Logo DW

#IndonesiaDaruratHumor, Benarkah Ancaman Bagi Kebebasan Berbicara?

picture-alliance/dpa/S. Gollnow
picture-alliance/dpa/S. Gollnow
Sumber :
  • dw

Pada awal pekan ini, seorang jurnalis kawakan Filipina sekaligus pemimpin redaksi Rappler, Maria Ressa, divonis bersalah atas tuduhan pencemaran nama baik. Jurnalis yang pernah bergabung dengan CNN itu dilaporkan oleh seorang pengusaha atas sebuah berita tentang keterlibatan pebisnis tersebut dengan kasus pembunuhan, perdagangan orang dan narkoba.

Pegiat HAM dan advokat pers Filipina meyakini Maria Ressa dan media Rappler menjadi target upaya hukum karena kerap kritis terhadap kebijakan pemerintahan Presiden Filipina Rodrigo Duterte, yang dianggap kontroversial.

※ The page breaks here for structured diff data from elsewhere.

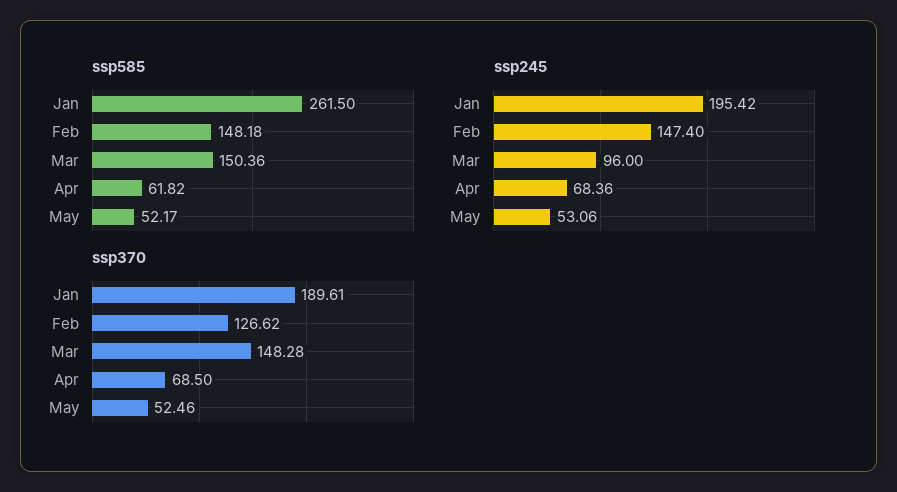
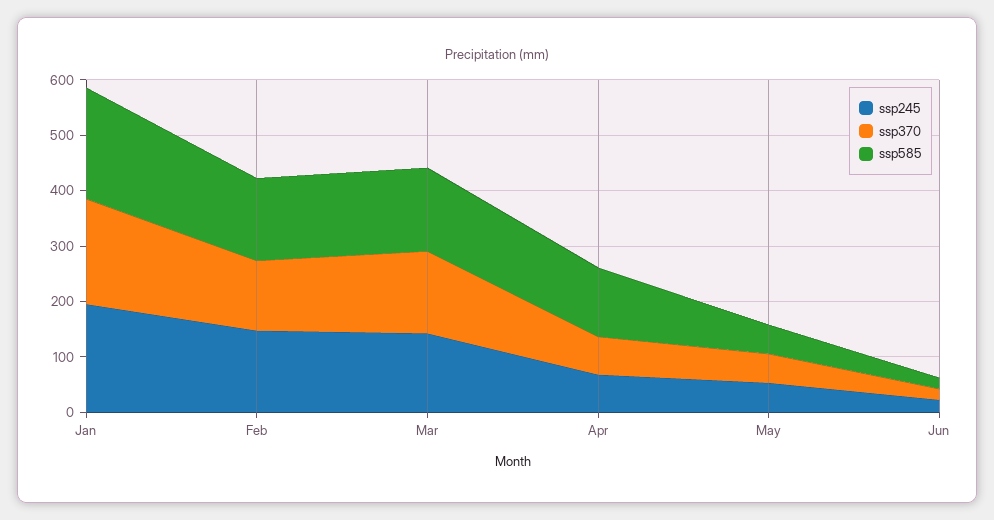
ssp585, Jan: 261.5 -> 200
ssp585, Apr: 61.82 -> 120
ssp245, Mar: 96 -> 140
ssp245, Jun: none -> 20
ssp370, Jun: none -> 20
ssp585, Jun: none -> 20

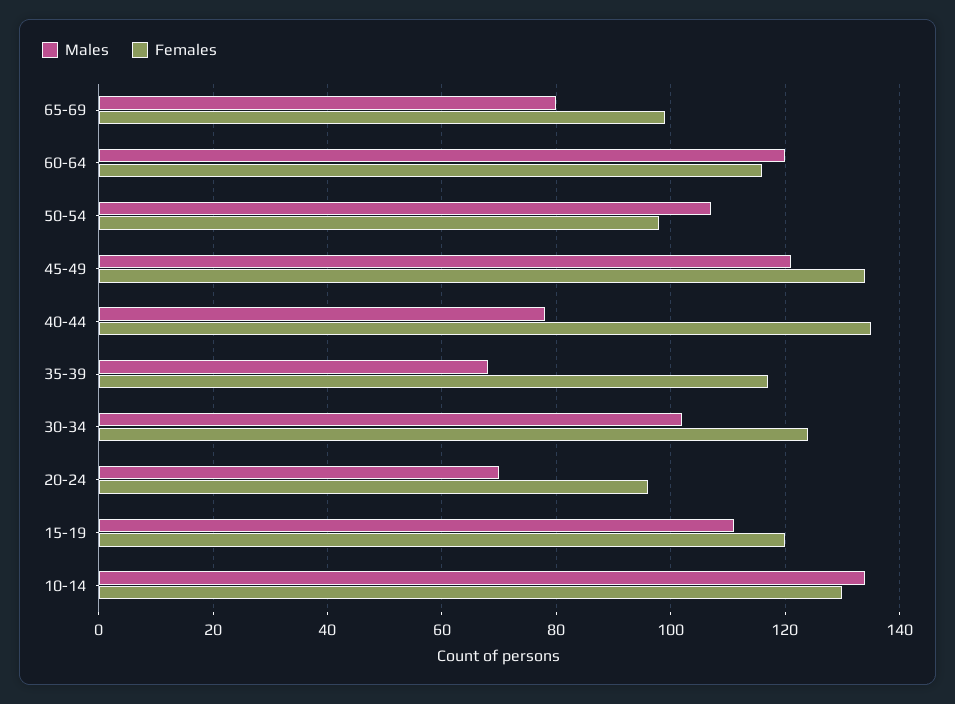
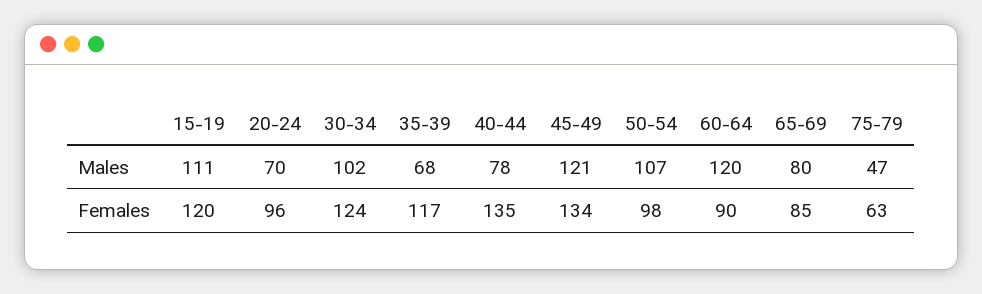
Females, 65-69: 100 -> 85
Females, 60-64: 115 -> 90
Males, 10-14: 135 -> none
Females, 10-14: 130 -> none
Males, 75-79: none -> 47
Females, 75-79: none -> 63

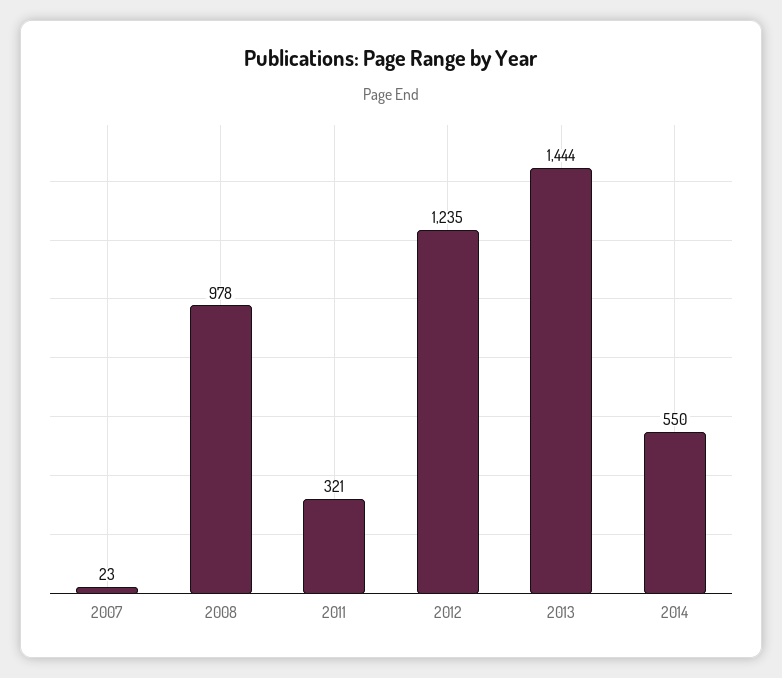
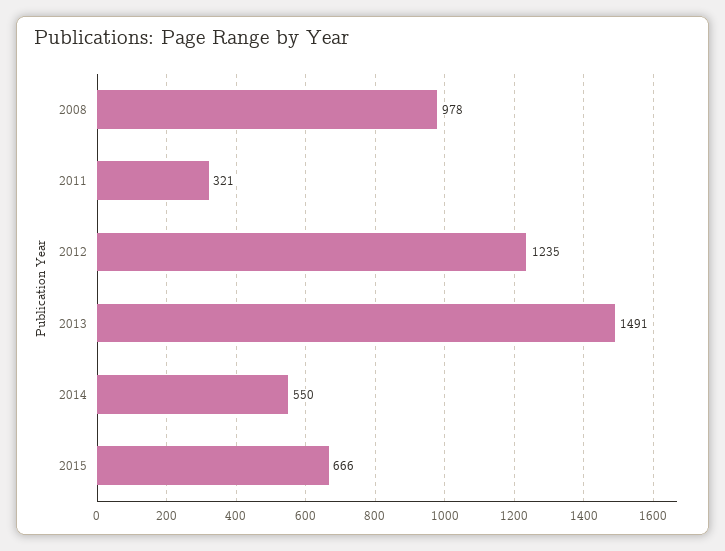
2007: 23 -> none
2013: 1444 -> 1491
2015: none -> 666

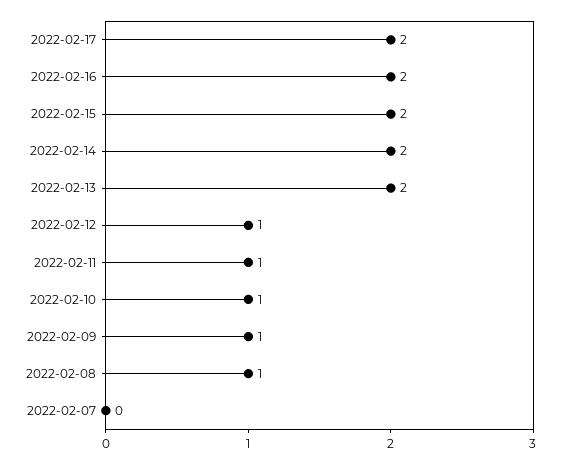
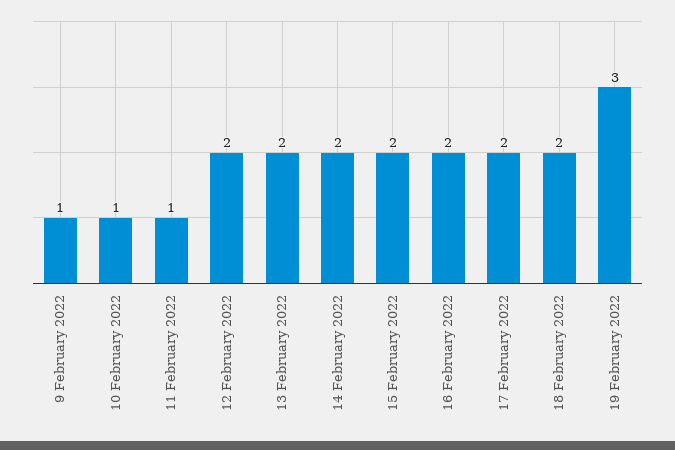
2022-02-12: 1 -> 2
2022-02-08: 1 -> none
2022-02-07: 0 -> none
18 February 2022: none -> 2
19 February 2022: none -> 3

Di Amerika Serikat, Direktur VOA Amanda Bennett dan Wakil Direktur Sandy Sugawara, mengumumkan pengunduran diri pada Senin (15/06). Pengunduran diri mereka diyakini akibat adanya tekanan dari kubu Presiden AS Donald Trump. Banyak pihak menyebutkan, kedua peristiwa ini menunjukkan kebebasan pers semakin yang terancam akibat adanya tekanan dari pemerintah.

"Tren merisaukan"

Menanggapi hal ini, Abdul Manan mengatakan bahwa sangat mungkin hal serupa terjadi di Indonesia.

“Yang menjadi tren cukup merisaukan juga adalah bagaimana orang-orang yang tidak suka kepada pers, misalnya menggunakan media sosial melalui Buzzer untuk mem-bully wartawan,” katanya.

Menurut Abdul Manan, tindakan perundungan di media sosial semacam itu adalah bentuk intimidasi terhadap wartawan, karena ada pihak-pihak yang tidak suka dengan berita yang dianggap menjelek-jelekkan pemerintah.